Le neurologue qui suit M. Monette explique que l'état de son patient peut se dégrader rapidement.

«Généralement, c'est sur une période de plusieurs années que ça peut dégénérer. Pour certaines personnes, ça peut être plus rapide, effectivement. Ça mène éventuellement à des troubles cognitifs plus sévères», affirme le docteur Alexandre Poppe, neurologue vasculaire au CHUM.

Yves Monette n'a plus de qualité de vie et souffre psychologiquement.

«Je ne peux plus lire, je ne peux plus écrire, je ne peux plus compter. Je ne peux plus prendre un journal. Je ne peux plus... Je ne peux plus rien faire! Et savez-vous quoi? Je suis aux couches aussi, je ne peux plus rien retenir. Allez-vous être capable de vivre comme ça, vous?», demande-t-il.

Pourtant, cet homme, qui était un expert des arts martiaux et un gardien de prison, était en très bonne condition physique il y a quelques années seulement. 

C'est le docteur Laurent Boisvert, ex-urgentologue, qui va l'accompagner jusqu'à la fin. 

Yves Monette répond à tous les critères de la loi et reste lucide malgré sa maladie. Il a été évalué par deux médecins.

«On lui a posé la question dès le début de l'évaluation. Aujourd'hui, je refais le constat de son aptitude. Et on refera le constat d'aptitude le 7 juillet. Quand les gens disent que la maladie d' Alzheimer n’est pas éligible, ce n’est pas vrai.
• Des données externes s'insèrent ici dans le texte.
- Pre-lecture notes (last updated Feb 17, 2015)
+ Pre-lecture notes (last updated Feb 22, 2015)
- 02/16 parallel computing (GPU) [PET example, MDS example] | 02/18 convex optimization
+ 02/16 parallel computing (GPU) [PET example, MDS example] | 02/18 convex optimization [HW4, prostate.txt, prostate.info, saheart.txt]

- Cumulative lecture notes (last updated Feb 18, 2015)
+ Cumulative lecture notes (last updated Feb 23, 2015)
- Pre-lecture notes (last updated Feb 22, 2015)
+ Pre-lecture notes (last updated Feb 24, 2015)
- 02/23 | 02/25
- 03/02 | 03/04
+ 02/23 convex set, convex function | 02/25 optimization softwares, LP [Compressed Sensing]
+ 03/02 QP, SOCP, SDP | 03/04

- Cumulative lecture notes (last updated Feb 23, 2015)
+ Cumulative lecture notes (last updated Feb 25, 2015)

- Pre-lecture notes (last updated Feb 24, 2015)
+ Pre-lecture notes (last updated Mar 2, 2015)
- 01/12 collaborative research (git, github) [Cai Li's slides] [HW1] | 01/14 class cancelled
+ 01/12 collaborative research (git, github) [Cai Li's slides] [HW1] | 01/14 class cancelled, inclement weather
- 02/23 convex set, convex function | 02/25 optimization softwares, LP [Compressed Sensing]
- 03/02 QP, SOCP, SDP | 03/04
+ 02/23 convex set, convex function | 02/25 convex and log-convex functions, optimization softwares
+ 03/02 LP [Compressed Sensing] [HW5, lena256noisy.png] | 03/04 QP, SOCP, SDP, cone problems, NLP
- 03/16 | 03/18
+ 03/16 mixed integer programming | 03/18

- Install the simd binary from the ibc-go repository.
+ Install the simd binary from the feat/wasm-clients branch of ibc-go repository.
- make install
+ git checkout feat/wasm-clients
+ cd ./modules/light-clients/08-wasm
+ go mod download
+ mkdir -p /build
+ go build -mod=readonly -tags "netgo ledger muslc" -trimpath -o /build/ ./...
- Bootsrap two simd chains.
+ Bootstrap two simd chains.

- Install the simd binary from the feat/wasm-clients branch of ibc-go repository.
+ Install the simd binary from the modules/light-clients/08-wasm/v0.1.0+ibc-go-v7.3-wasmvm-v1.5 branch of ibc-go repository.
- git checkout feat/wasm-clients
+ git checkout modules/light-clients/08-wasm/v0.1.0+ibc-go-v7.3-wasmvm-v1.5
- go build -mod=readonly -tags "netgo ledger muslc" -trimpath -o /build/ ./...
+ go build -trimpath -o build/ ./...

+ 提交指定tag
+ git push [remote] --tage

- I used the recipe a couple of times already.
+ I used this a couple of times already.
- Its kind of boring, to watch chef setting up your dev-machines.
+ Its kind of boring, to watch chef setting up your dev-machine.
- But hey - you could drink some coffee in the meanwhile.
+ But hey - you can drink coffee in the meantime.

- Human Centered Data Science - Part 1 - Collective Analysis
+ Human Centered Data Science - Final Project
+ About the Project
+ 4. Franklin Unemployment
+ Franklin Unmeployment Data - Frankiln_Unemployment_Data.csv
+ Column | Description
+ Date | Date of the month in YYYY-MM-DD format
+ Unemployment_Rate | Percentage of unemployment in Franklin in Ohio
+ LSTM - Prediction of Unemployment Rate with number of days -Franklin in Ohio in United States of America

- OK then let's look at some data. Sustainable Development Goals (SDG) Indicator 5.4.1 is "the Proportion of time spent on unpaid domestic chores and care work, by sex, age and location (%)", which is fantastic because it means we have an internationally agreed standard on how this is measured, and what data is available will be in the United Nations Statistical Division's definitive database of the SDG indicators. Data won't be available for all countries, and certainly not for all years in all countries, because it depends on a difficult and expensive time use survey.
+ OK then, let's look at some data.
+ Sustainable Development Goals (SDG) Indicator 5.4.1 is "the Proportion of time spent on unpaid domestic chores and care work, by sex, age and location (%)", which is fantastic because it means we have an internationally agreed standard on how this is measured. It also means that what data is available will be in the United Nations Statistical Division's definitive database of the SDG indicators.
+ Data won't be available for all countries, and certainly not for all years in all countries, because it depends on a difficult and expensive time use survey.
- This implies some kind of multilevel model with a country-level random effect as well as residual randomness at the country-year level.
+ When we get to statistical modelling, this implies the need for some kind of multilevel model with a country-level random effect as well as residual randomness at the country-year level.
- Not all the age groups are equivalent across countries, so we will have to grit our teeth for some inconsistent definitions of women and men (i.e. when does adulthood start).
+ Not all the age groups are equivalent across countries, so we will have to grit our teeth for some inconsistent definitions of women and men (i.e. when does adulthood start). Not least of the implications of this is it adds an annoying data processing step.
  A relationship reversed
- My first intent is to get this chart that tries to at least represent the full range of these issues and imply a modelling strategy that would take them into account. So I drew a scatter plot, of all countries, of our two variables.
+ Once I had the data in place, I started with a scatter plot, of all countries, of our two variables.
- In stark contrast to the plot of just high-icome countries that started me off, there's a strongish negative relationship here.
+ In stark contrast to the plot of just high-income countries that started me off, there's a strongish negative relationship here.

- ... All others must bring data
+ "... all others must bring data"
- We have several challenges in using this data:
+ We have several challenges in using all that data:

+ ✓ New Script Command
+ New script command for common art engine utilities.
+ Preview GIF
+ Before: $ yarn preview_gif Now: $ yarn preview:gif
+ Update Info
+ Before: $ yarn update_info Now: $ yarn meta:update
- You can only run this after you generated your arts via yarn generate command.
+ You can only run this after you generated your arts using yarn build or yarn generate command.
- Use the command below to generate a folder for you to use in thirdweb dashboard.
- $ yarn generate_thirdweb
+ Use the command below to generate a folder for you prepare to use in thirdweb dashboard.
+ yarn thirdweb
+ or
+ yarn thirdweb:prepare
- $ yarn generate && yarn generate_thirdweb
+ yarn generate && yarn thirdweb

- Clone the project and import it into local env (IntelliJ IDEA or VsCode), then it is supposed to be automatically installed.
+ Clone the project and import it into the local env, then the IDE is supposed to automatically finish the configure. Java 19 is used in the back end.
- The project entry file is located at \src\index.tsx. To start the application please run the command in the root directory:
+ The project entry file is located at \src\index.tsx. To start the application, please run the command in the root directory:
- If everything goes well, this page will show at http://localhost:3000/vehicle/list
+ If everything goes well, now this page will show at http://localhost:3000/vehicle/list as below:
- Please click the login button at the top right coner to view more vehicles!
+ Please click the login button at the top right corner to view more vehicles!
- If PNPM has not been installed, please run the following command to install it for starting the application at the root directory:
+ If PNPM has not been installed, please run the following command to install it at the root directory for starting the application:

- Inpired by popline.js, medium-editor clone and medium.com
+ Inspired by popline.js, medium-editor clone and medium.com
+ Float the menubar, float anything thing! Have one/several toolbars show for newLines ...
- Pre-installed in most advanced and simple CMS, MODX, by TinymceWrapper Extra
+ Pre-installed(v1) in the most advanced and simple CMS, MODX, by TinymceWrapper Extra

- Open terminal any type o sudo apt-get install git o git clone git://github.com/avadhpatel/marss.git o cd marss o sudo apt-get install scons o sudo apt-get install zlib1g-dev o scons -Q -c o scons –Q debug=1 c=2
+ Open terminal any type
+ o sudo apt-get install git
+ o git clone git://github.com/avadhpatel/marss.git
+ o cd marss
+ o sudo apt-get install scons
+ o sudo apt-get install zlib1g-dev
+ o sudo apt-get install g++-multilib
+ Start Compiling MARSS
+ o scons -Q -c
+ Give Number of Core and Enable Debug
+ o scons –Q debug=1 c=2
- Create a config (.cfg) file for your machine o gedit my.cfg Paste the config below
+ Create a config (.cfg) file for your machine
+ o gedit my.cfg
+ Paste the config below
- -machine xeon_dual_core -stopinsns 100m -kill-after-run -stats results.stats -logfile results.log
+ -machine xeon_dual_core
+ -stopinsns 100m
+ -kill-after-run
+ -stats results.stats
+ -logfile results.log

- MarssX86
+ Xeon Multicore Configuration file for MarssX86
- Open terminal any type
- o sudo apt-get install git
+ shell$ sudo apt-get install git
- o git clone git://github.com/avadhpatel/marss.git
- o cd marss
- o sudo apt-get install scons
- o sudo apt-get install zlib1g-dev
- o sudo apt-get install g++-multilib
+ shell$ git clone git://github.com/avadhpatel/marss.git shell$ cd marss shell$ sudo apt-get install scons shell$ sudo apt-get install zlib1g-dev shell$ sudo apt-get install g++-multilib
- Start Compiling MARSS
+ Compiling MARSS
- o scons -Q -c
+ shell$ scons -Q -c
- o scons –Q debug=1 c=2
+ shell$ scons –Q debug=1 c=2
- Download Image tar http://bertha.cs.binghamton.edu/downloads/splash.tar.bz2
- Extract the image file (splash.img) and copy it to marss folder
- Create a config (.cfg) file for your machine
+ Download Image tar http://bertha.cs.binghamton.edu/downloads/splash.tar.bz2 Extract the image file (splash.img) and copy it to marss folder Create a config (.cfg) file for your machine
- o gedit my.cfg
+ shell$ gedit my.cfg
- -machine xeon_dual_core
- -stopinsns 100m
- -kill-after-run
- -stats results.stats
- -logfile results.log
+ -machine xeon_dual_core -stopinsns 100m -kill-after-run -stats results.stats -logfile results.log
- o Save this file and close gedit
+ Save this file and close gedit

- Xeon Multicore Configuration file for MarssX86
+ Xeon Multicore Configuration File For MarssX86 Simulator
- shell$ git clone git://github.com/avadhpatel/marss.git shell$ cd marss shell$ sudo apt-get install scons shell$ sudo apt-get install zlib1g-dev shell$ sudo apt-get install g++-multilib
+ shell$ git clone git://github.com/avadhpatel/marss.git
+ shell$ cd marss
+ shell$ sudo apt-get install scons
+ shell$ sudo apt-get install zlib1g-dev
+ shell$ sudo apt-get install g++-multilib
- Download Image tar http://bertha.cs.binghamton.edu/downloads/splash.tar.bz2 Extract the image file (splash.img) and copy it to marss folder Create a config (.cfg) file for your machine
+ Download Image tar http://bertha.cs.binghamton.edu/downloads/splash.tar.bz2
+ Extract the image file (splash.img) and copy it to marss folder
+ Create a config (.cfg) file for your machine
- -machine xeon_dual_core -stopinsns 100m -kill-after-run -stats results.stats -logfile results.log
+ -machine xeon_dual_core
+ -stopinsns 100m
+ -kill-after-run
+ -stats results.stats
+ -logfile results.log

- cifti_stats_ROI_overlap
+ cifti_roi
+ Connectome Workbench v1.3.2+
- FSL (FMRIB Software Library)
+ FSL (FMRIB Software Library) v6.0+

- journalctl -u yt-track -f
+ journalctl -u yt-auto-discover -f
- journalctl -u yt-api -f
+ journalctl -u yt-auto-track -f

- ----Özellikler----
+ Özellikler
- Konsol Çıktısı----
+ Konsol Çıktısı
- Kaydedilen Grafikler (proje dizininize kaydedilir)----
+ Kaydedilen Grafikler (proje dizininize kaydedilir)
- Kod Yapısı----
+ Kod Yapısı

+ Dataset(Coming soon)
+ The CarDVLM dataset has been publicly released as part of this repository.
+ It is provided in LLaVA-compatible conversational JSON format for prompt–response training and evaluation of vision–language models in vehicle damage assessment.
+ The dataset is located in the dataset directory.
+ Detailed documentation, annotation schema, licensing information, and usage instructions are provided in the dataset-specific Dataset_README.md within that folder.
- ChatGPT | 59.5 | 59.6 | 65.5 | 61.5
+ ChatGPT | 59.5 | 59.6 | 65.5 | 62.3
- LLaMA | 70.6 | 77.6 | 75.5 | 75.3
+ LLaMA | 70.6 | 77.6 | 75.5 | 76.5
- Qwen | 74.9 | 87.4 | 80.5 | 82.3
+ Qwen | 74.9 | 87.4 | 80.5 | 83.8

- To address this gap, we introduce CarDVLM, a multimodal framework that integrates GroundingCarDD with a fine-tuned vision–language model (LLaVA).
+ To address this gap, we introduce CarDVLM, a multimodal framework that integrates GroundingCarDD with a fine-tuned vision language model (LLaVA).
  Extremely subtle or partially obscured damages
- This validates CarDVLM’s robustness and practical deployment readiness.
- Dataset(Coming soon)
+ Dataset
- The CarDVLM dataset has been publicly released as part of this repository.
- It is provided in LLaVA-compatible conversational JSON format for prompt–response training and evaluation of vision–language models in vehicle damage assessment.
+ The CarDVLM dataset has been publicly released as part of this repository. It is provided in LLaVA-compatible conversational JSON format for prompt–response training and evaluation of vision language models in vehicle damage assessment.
La démence d'Alzheimer est éligible dans la mesure où le malade est apte, donc au début de la maladie», mentionne le docteur Laurent Boisvert.

Pour l'instant, les demandes d'aide médicale à mourir anticipées sont toujours refusées.

Yves Monette recevra l'aide médicale à mourir à l'Hôpital Charles-Le Moyne parce qu'il veut donner la plupart de ses organes.

«Il faut que mes organes soient donnés absolument! Je vais sauver des vies! Je vais sauver de huit à neuf vies!», se réjouit l’homme de 62 ans.

Il a décidé de parler à l’équipe de TVA Nouvelles pour que la loi devienne accessible à un plus grand nombre de personnes. Sans le docteur Boisvert, il ne sait pas ce qu'il aurait fait.

«Une des choses que j'ai faites le plus souvent à l'urgence, ce n’est pas de sauver des vies, c'est de soulager les gens. Et moi, quand je vais donner l'aide médicale à mourir à monsieur Monette, je vais le soulager», affirme le docteur.